About six months ago we predicted that a key part of social media and user engagement would be micro-conversions that combined products and commodities with demonstrable value-add services. By this definition, Amazon.com is the most successful social media website around, followed closely by Netflix and the iTunes interface. All of these applications (two are websites, but they are truly applications in terms of how they are used and perceived) have three key components:

  1. A simple, usable interface that improves on the bare consumption experience of the products in question.
  2. An ability to share the information
  3. A relatively open API that allows application stacking and linking

This isn’t news; many people are trying to make all three things work (anyone who has been frantically “bitten”, “howled at”, “roasted”, ad nauseum through facebook has experienced some person’s hopeful attempt to make a killer social media app), but like most awesome things the things that look easy are often the hardest.

Enter muxtape, perhaps the most amazing social media application we have seen since the introduction of Google Maps.

This site made its first appearance about two months ago and is now one of our office’s favorite toys. The title to the right says it all: “a simple way to create and share mp3 mixtapes.”

The interface is dead simple. The payoff is enormous enjoyment and endless discovery.
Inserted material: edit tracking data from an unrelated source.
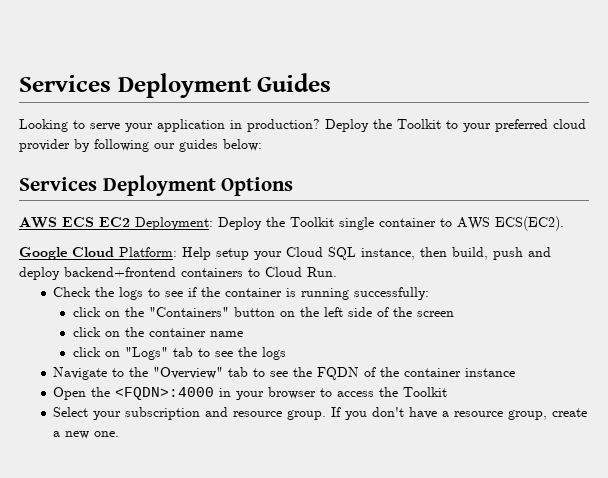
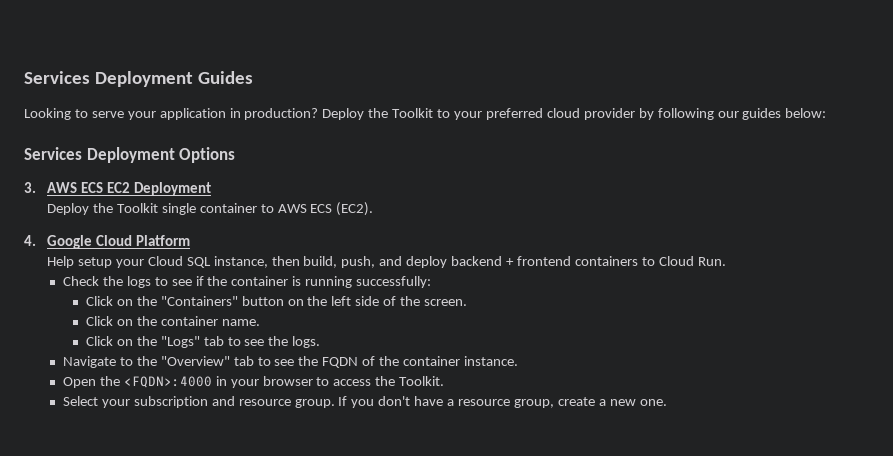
- AWS ECS EC2 Deployment: Deploy the Toolkit single container to AWS ECS(EC2).
- Google Cloud Platform: Help setup your Cloud SQL instance, then build, push and deploy backend+frontend containers to Cloud Run.
+ 3. AWS ECS EC2 Deployment
+ Deploy the Toolkit single container to AWS ECS (EC2).
+ 4. Google Cloud Platform
+ Help setup your Cloud SQL instance, then build, push, and deploy backend + frontend containers to Cloud Run.
- click on the "Containers" button on the left side of the screen
- click on the container name
- click on "Logs" tab to see the logs
+ Click on the "Containers" button on the left side of the screen.
+ Click on the container name.
+ Click on the "Logs" tab to see the logs.
- Navigate to the "Overview" tab to see the FQDN of the container instance
+ Navigate to the "Overview" tab to see the FQDN of the container instance.
- Open the <FQDN>:4000 in your browser to access the Toolkit
+ Open the <FQDN>:4000 in your browser to access the Toolkit.

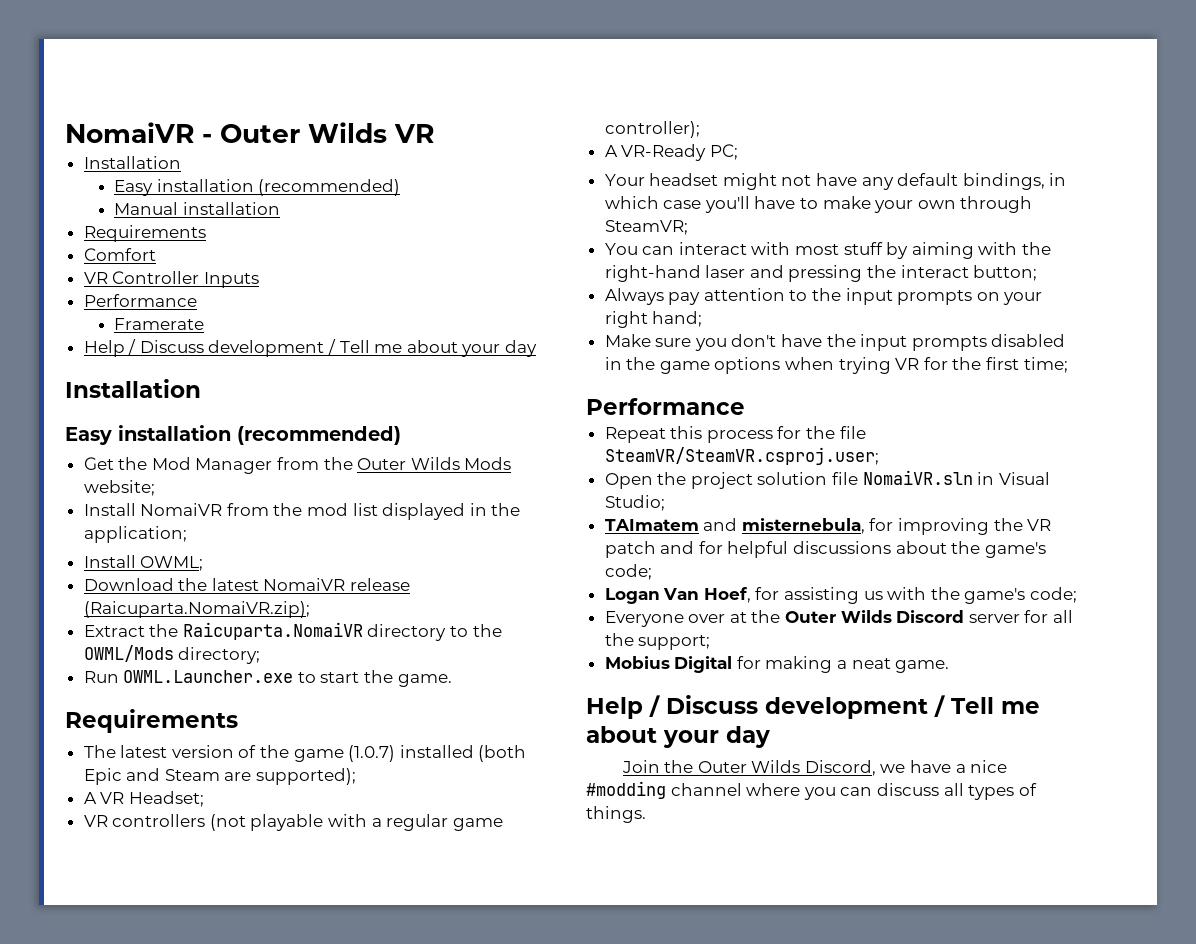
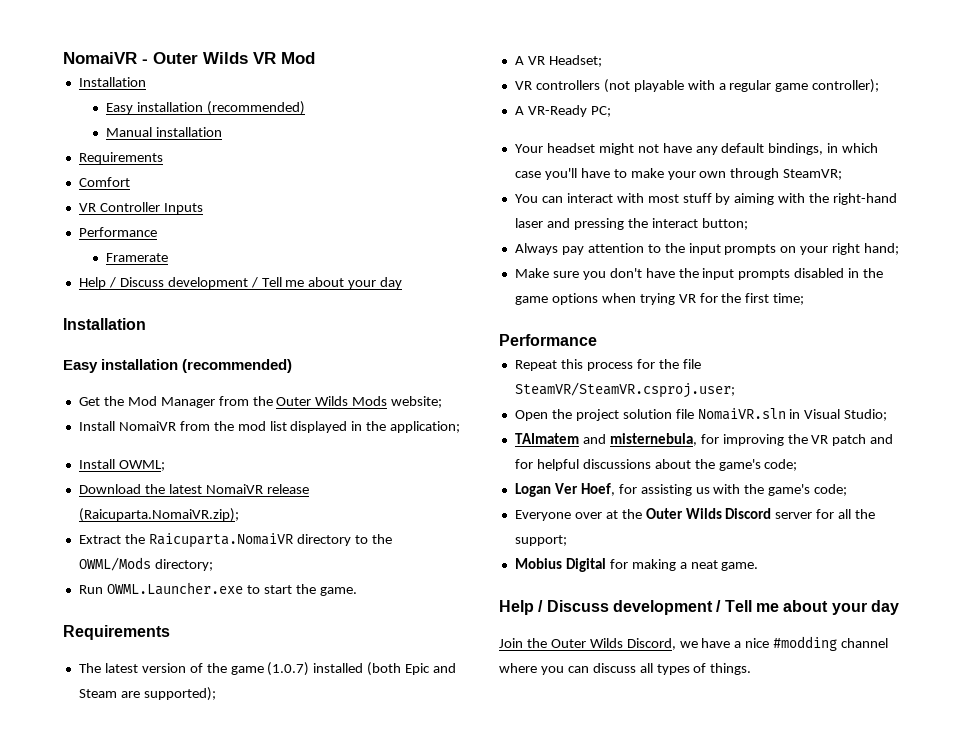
- NomaiVR - Outer Wilds VR
+ NomaiVR - Outer Wilds VR Mod
- Logan Van Hoef, for assisting us with the game's code;
+ Logan Ver Hoef, for assisting us with the game's code;

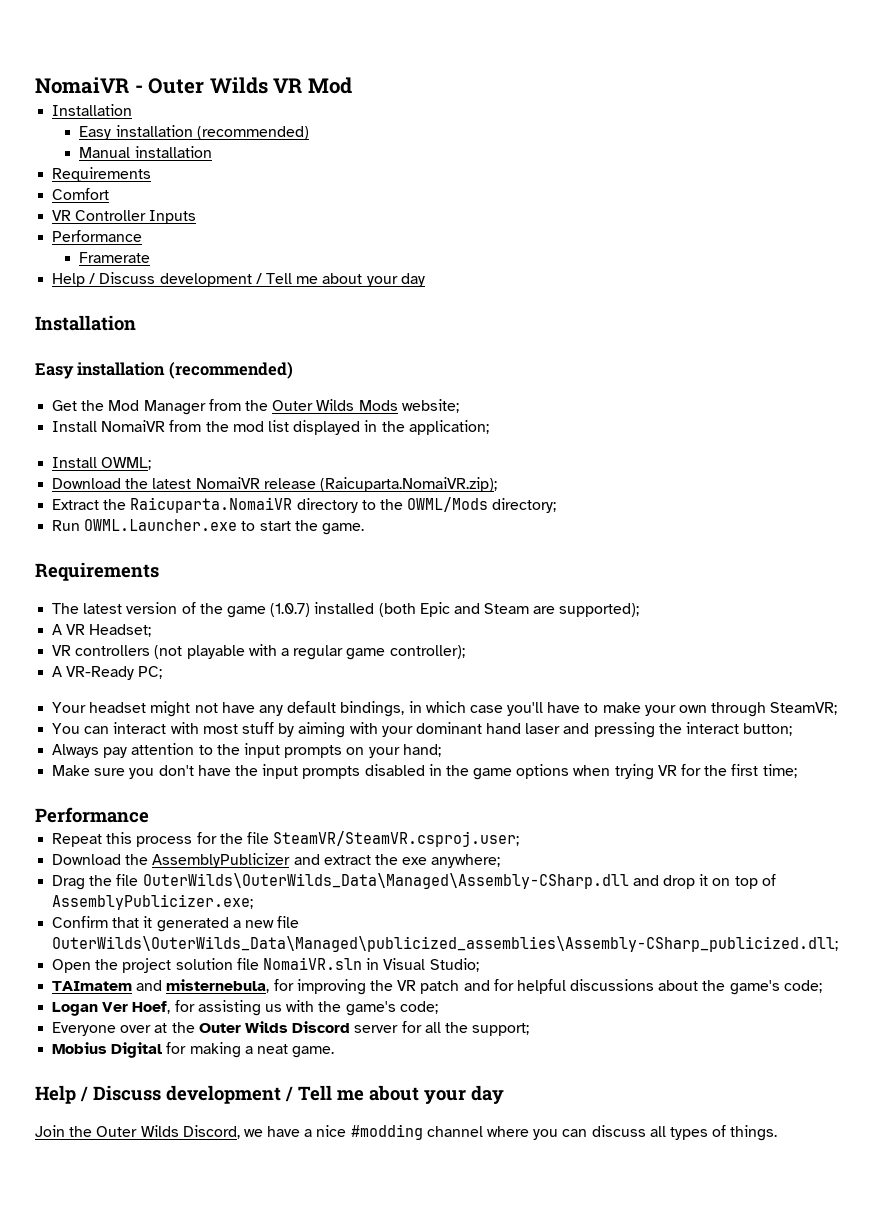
- You can interact with most stuff by aiming with the right-hand laser and pressing the interact button;
+ You can interact with most stuff by aiming with your dominant hand laser and pressing the interact button;
- Always pay attention to the input prompts on your right hand;
+ Always pay attention to the input prompts on your hand;
+ Download the AssemblyPublicizer and extract the exe anywhere;
+ Drag the file OuterWilds\OuterWilds_Data\Managed\Assembly-CSharp.dll and drop it on top of AssemblyPublicizer.exe;
+ Confirm that it generated a new file OuterWilds\OuterWilds_Data\Managed\publicized_assemblies\Assembly-CSharp_publicized.dll;

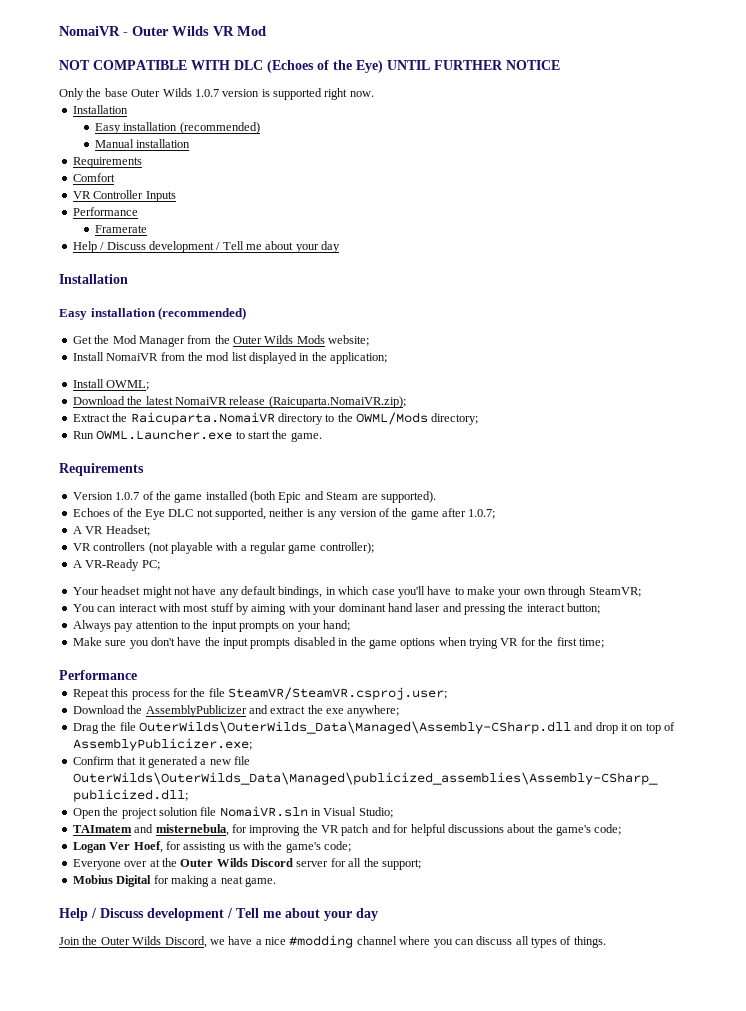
+ NOT COMPATIBLE WITH DLC (Echoes of the Eye) UNTIL FURTHER NOTICE
+ Only the base Outer Wilds 1.0.7 version is supported right now.
- The latest version of the game (1.0.7) installed (both Epic and Steam are supported);
+ Version 1.0.7 of the game installed (both Epic and Steam are supported).
+ Echoes of the Eye DLC not supported, neither is any version of the game after 1.0.7;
Mixes–either ones you discover or ones you create–can be shared, the interface can be modified, and you can use the interface to buy songs.

Not surprisingly, the site is wildly popular. Hundreds of mixes are contributed daily, and users have started to develop support applications for sorting through Muxtape’s enormous database. Muxtape itself has responded with rapid development of popular improvements, such as the creation of a iPhone-friendly web interface. In short, a vibrant, engaged, and active social network has exploded around the application almost overnight.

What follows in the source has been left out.